Sentiamo già qualche voce irata che prende a sospettare che noi si voglia difendere i corrotti dalla indignazione della gente. E allora dobbiamo precisare che, percorrendo i sentieri interpretativi che abbiamo già riassunto, ci siamo sentiti crescere dentro ulteriormente la riprovazione, l'odio, il disprezzo per quanti per immoralità personale e civile hanno tradito il senso del potere, della politica, dello Stato; e, con tale tradimento, hanno permesso che le energie della gente divenissero da vitali e feconde che erano, rabbiose e vendicative. Chi, a qualsiasi titolo, esercita potere e funzioni pubbliche ha il dovere di incanalare in direzione vitale le energie della società; altrimenti in quest'ultima, in un momento critico di ripensamento del proprio Sé, finisce per dislocare la propria energia in emozioni regressive di paura, di rabbia, di vendicatività.
Come se ne esce? Se dovessimo dare retta ai libri, diremmo che se ne può uscire solo capendo che "l'atto vendicativo non vuole solo punire ma vuole che la vittima ammetta le colpe e chieda perdono", (è in fondo l'ipotesi del condono dopo ampia confessione proposto dal giudice Colombo vero e proprio dottor Sottile della Procura della Repubblica milanese). Se dovessimo dar retta alla nostra dose di piccolo qualunquismo, diremmo che la gente aspetta l'ultima più emozionante fase dei fuochi d'artificio (quelli che scoppiano più in alto e con maggior rumore) per poi tra qualche mese rituffarsi nei propri problemi e in nuove emozioni.
Se dovessimo dar retta alla cinica constatazione che siamo di fronte "anche" ad uno scontro di potere, diremmo che ne usciremo soltanto dopo una lunga e crudele guerra di logoramento (tra differenti gradi di sentenze, di campagne d'opinione, di interventi occulti). Se dovessimo invece dare retta alla nostra logica di sempre di capire la società e la cultura e la politica italiana, dovremmo dire che ne usciremo soltanto se ciascuno di noi, al più presto, farà un suo impegnativo sforzo di ridefinizione della propria identità, dei propri interessi, della propria strategia per il futuro: nella sua professione, nella sua azienda, nel suo lavoro, nella sua comunità locale, nella sua vita. Solo se faremo tutti insieme un tale sforzo non avremo paura d'aver perso la nostra identità passata e di non riuscire a costituirne una nuova; e solo non avendo paura avremo meno rabbia e vendetta da esercitare e da chiedere.

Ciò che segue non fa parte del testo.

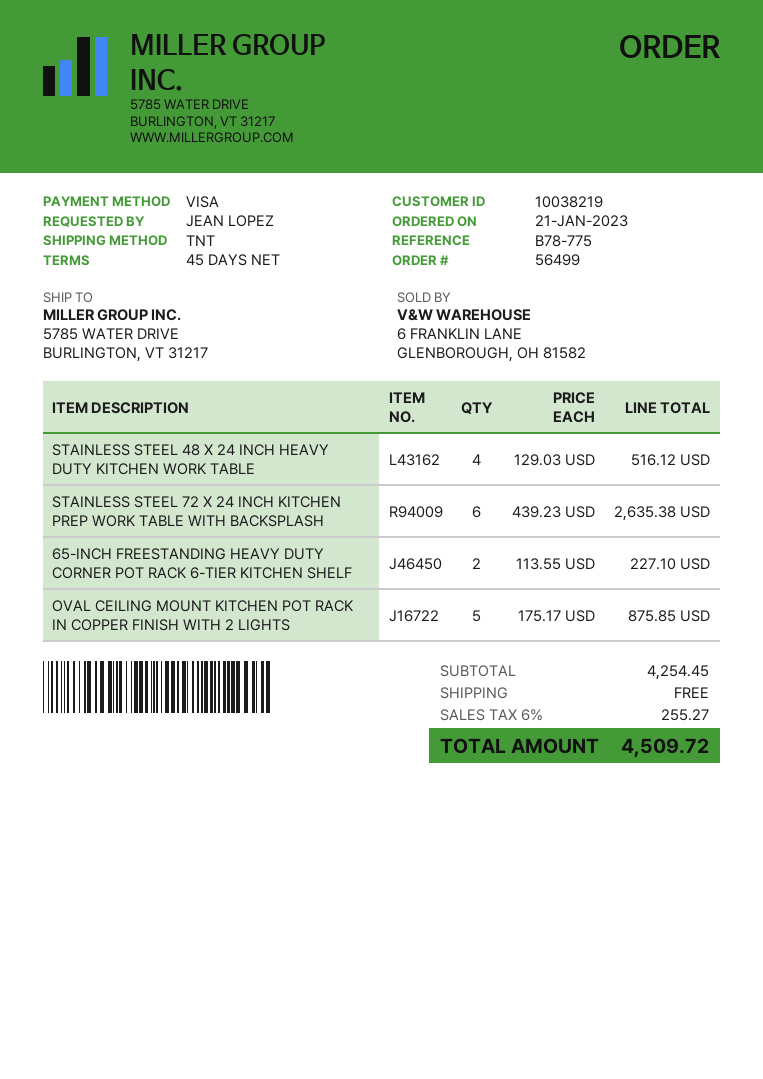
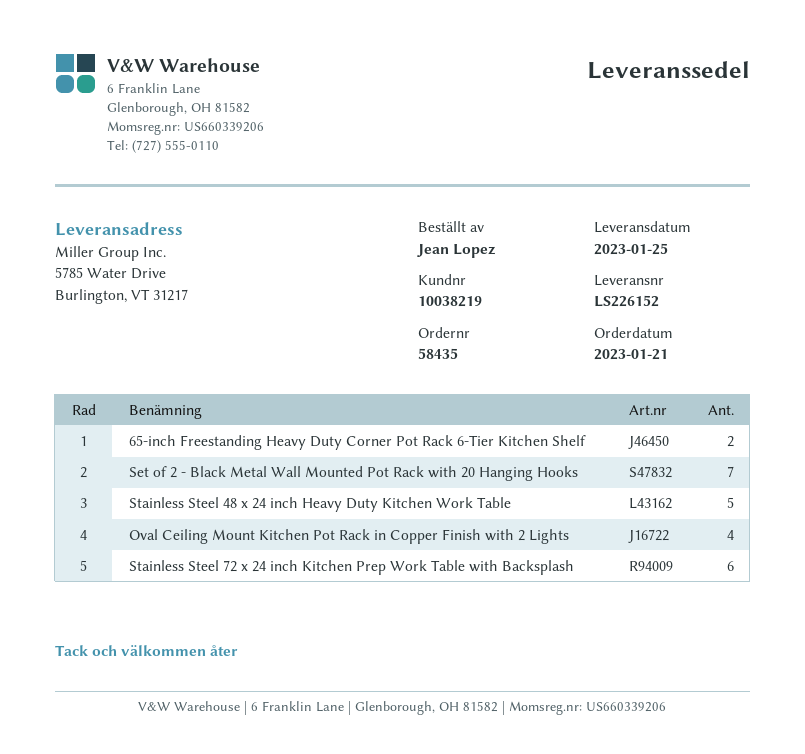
order number: 56499 -> 58435
STAINLESS STEEL 48 X 24 INCH HEAVY DUTY KITCHEN WORK TABLE: 4 -> 5
OVAL CEILING MOUNT KITCHEN POT RACK IN COPPER FINISH WITH 2 LIGHTS: 5 -> 4
Set of 2 - Black Metal Wall Mounted Pot Rack with 20 Hanging Hooks: none -> 7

Scrivevamo qualche anno fa: "Allo Stato appartiene il diritto, il senso della vita appartiene a noi stessi"; oggi lo ripeteremo, chiedendo con forza che chi fa Stato, politica e potere ci garantisca il diritto e stia nella legalità; ma chiedendo altresì a tutti che riprendano il gusto di costruire da se stessi il senso della vita individuale e collettiva.